Exercise goal ▸ Return each entry below word for word, leaving out any image.

++++ Input data

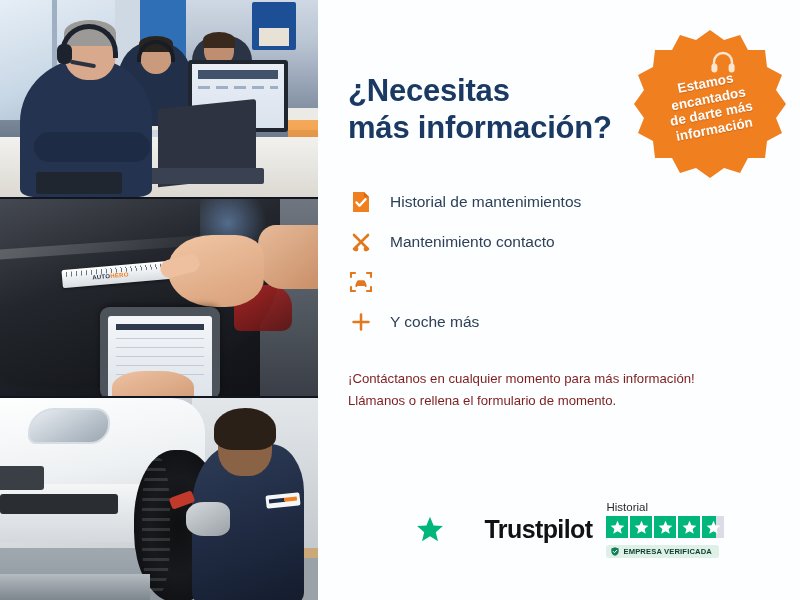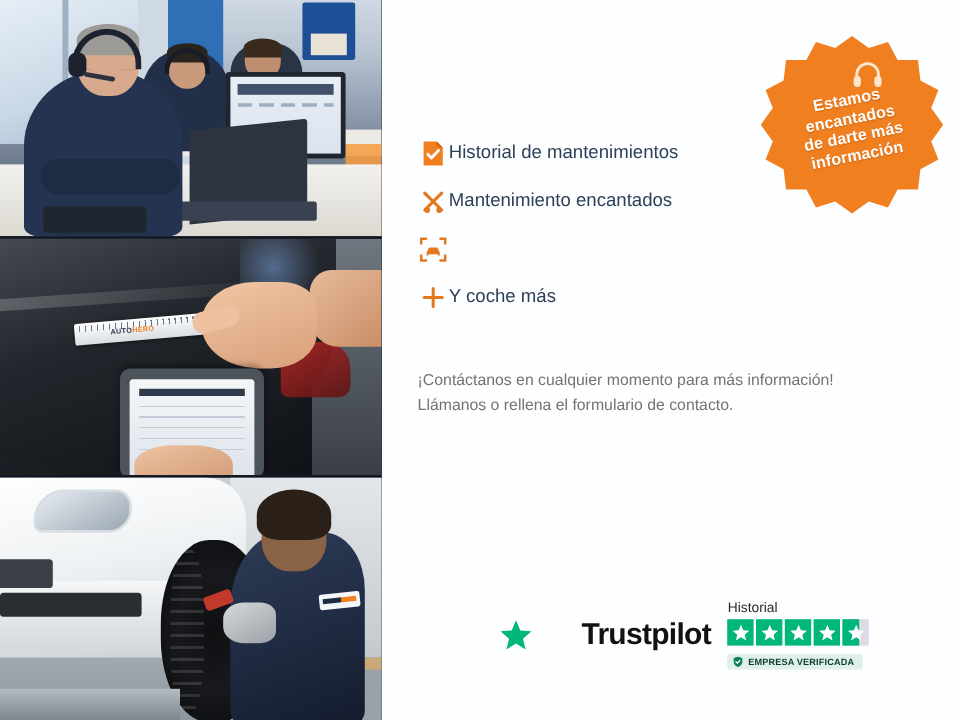"¿Necesitas" h1.headline { html: none -> <h1> <span>¿Necesitas</span> <span>más información?</span> </h1> }
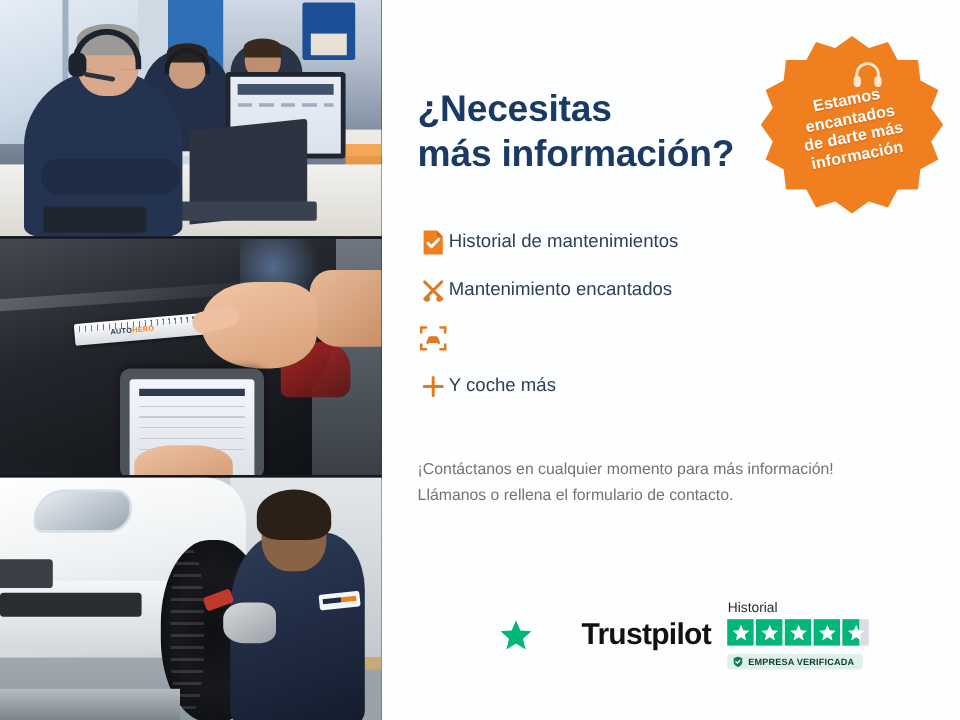"Historial de mantenimientos" .feature-item { gap: none -> 16px }
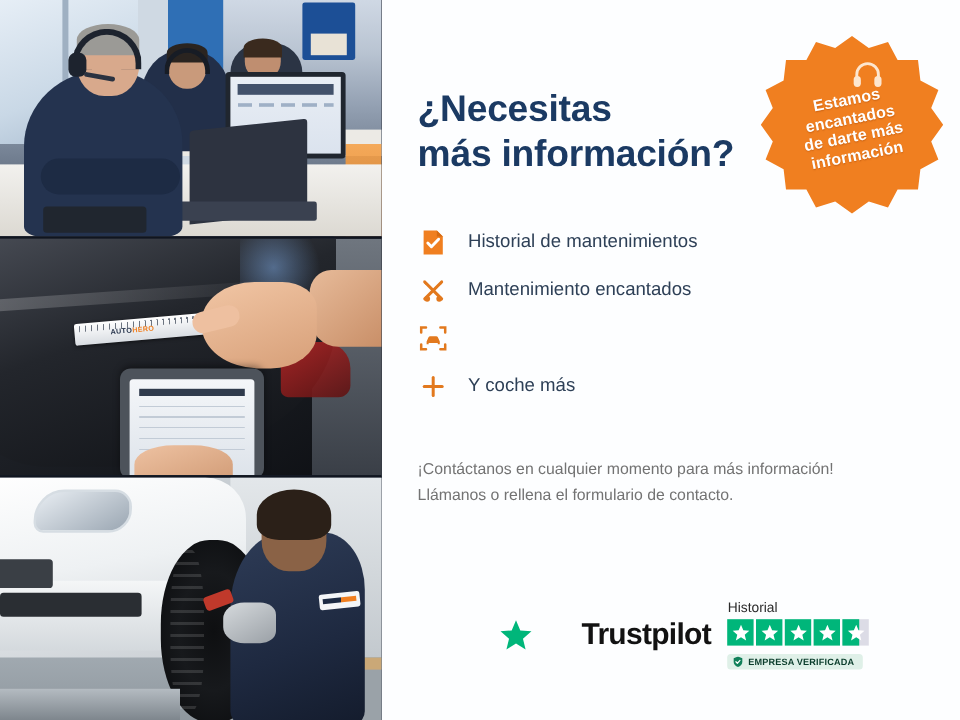"Mantenimiento encantados" span.feature-label { text: encantados -> contacto }
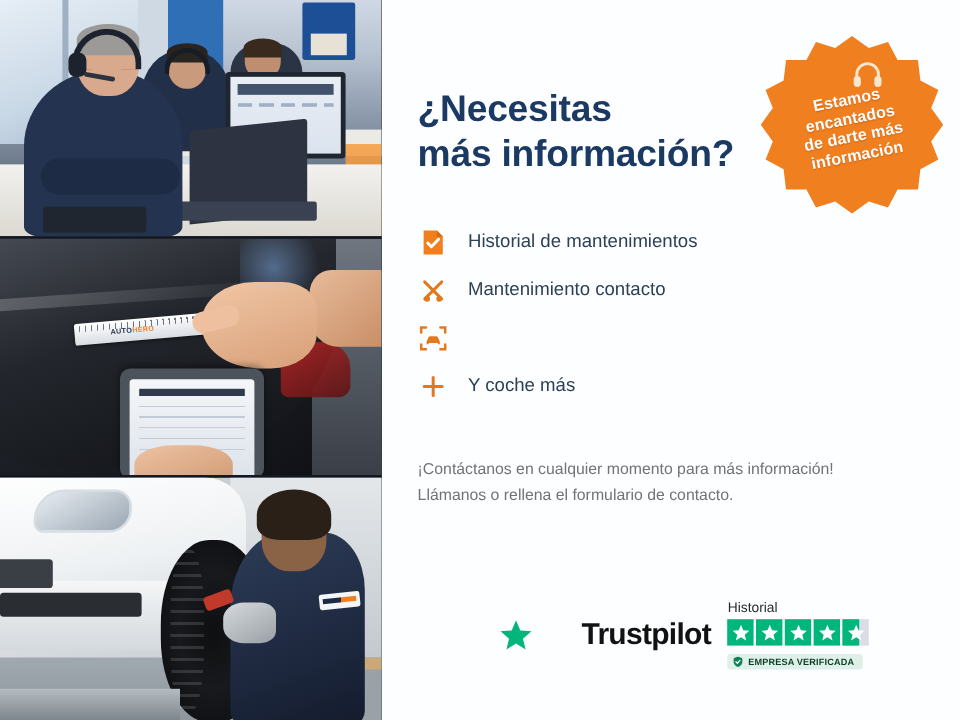"¡Contáctanos en cualquier momento para" .contact { color: #737373 -> #7f1d1d; margin-top: 38px -> 26px }
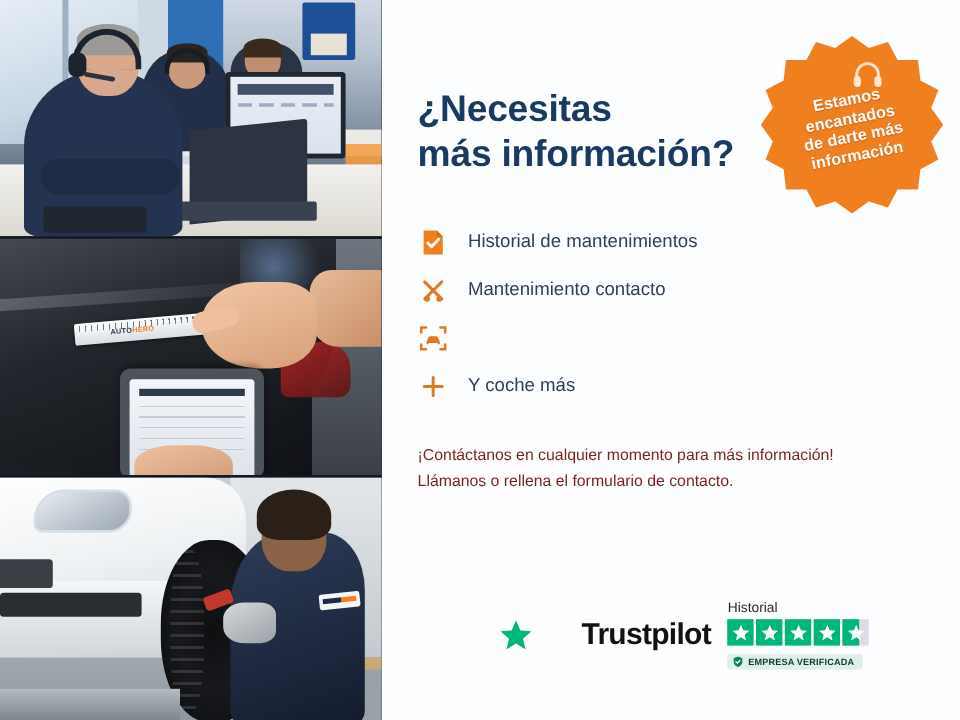"Llámanos o rellena el formulario" span { text: contacto -> momento }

++++++++

Task output ▸
"¿Necesitas" h1.headline { html: none -> <h1> <span>¿Necesitas</span> <span>más información?</span> </h1> }
"Historial de mantenimientos" .feature-item { gap: none -> 16px }
"Mantenimiento encantados" span.feature-label { text: encantados -> contacto }
"¡Contáctanos en cualquier momento para" .contact { color: #737373 -> #7f1d1d; margin-top: 38px -> 26px }
"Llámanos o rellena el formulario" span { text: contacto -> momento }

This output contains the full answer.